[What the task asks]
Restate the listing below word for word, pictures excluded.

[Available data]
=== Begin Enclosure ===

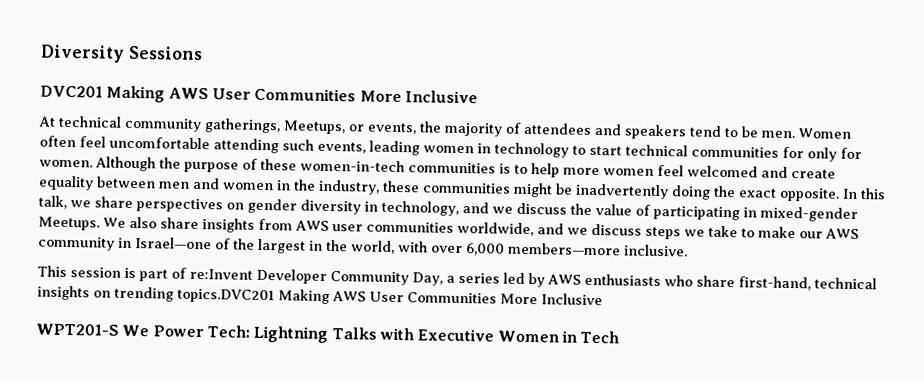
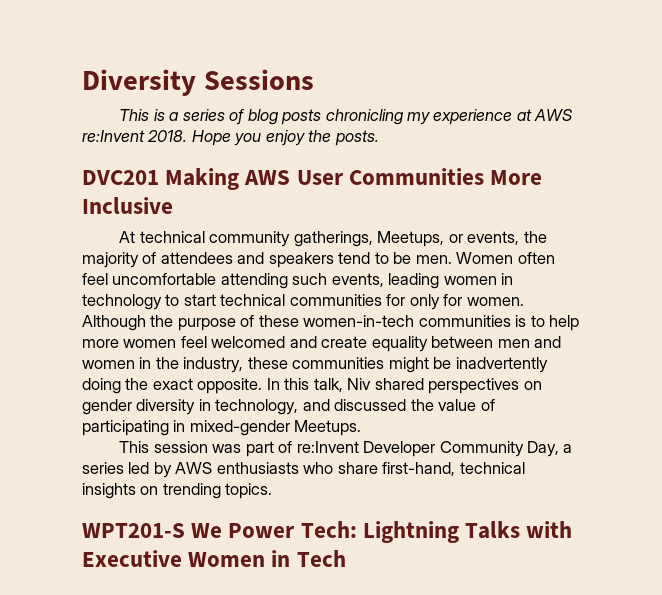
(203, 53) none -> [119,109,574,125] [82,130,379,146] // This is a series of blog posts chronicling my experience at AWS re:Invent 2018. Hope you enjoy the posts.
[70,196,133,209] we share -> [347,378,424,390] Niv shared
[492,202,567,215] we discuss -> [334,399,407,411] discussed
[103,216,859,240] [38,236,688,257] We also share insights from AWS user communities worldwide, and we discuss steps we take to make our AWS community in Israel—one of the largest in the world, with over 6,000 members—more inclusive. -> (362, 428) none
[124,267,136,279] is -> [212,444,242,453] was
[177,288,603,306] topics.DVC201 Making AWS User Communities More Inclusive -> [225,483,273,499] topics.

=== End Enclosure ===

[Answer space]
(203, 53) none -> [119,109,574,125] [82,130,379,146] // This is a series of blog posts chronicling my experience at AWS re:Invent 2018. Hope you enjoy the posts.
[70,196,133,209] we share -> [347,378,424,390] Niv shared
[492,202,567,215] we discuss -> [334,399,407,411] discussed
[103,216,859,240] [38,236,688,257] We also share insights from AWS user communities worldwide, and we discuss steps we take to make our AWS community in Israel—one of the largest in the world, with over 6,000 members—more inclusive. -> (362, 428) none
[124,267,136,279] is -> [212,444,242,453] was
[177,288,603,306] topics.DVC201 Making AWS User Communities More Inclusive -> [225,483,273,499] topics.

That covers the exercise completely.